Metabolic reprogramming and molecular crosstalk at the cancer–endothelial interface in ovarian carcinoma
摘要
Ovarian carcinoma (OC) is the most lethal gynecological malignancy, with high mortality due to late-stage diagnosis and the development of chemoresistance. Tumor progression relies on a complex interplay between cancer cells and the tumor microenvironment (TME), particularly endothelial cells (ECs), which support angiogenesis, nutrient supply, and metastasis. Aberrant neovascularization, driven primarily by VEGF signaling and hypoxia-inducible factors (HIFs), establishes a structurally and functionally abnormal vasculature that enhances tumor growth and dissemination.
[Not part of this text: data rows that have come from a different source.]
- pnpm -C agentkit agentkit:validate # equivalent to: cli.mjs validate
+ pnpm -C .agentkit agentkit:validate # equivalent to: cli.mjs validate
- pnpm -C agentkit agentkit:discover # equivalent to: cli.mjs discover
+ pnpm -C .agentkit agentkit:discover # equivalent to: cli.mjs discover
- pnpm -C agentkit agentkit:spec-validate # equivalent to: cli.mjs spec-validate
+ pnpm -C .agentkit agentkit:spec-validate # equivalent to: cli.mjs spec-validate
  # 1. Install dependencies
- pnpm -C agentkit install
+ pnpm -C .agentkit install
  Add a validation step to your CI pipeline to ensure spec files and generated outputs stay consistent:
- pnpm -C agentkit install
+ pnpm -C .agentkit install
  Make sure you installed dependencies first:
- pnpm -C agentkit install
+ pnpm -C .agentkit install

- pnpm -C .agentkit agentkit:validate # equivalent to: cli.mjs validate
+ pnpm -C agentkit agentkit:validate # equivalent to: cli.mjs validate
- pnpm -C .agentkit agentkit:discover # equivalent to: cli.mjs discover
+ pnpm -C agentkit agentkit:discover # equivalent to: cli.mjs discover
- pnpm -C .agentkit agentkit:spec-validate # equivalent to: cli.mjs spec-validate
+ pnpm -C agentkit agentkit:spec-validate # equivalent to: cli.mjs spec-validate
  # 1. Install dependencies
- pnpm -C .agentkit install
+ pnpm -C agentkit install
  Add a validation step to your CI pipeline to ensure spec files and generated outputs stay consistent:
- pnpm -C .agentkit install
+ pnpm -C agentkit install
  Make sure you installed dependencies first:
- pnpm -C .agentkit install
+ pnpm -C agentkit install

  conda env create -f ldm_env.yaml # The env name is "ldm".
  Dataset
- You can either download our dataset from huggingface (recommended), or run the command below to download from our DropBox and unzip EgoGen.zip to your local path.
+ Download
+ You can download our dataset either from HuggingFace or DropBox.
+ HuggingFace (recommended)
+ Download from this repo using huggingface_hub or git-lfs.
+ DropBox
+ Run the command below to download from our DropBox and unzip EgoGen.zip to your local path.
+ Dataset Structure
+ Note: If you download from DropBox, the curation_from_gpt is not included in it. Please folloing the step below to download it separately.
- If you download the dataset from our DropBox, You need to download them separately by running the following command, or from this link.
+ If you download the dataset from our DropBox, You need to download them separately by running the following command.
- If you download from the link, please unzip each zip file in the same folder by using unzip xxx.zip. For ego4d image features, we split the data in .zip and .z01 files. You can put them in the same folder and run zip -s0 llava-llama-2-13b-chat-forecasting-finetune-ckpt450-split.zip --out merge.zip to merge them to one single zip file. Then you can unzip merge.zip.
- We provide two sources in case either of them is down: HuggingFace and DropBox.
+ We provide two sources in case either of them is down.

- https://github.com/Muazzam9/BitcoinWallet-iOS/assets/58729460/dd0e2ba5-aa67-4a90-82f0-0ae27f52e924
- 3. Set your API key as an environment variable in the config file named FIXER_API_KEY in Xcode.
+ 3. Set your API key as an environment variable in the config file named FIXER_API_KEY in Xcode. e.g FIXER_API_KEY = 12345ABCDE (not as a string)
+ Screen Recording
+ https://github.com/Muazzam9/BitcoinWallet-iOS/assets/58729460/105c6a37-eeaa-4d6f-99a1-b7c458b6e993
In the TME, ECs and OC cells undergo metabolic reprogramming, with glycolysis, fatty acid oxidation (FAO), and amino acid metabolism supporting angiogenesis, proliferation, redox balance, and chemoresistance. The bidirectional nutrient exchange establishes a metabolic symbiosis sustaining angiogenesis stimulation, tumor growth and survival under hypoxia and a pro-oxidative TME. Ultrastructural adaptations, including tunneling nanotubes (TNTs), facilitate direct cytoplasmic and organelle exchange, enhancing mitochondrial transfer, metabolic support, and therapy resistance. The formation of EC TNTs is regulated by stress-responsive pathways, including HIF-1α, VEGF, and Nrf2, which integrate hypoxia, oxidative stress, and metabolic signaling to reinforce vascular remodeling. This intricate network of signaling and metabolic interactions establishes a self-sustaining vascular niche that drives tumor aggressiveness and limits therapeutic efficacy. Understanding these mechanisms provides insight into potential therapeutic interventions, aiming to disrupt the cooperative tumor-EC network and overcome chemoresistance in OC.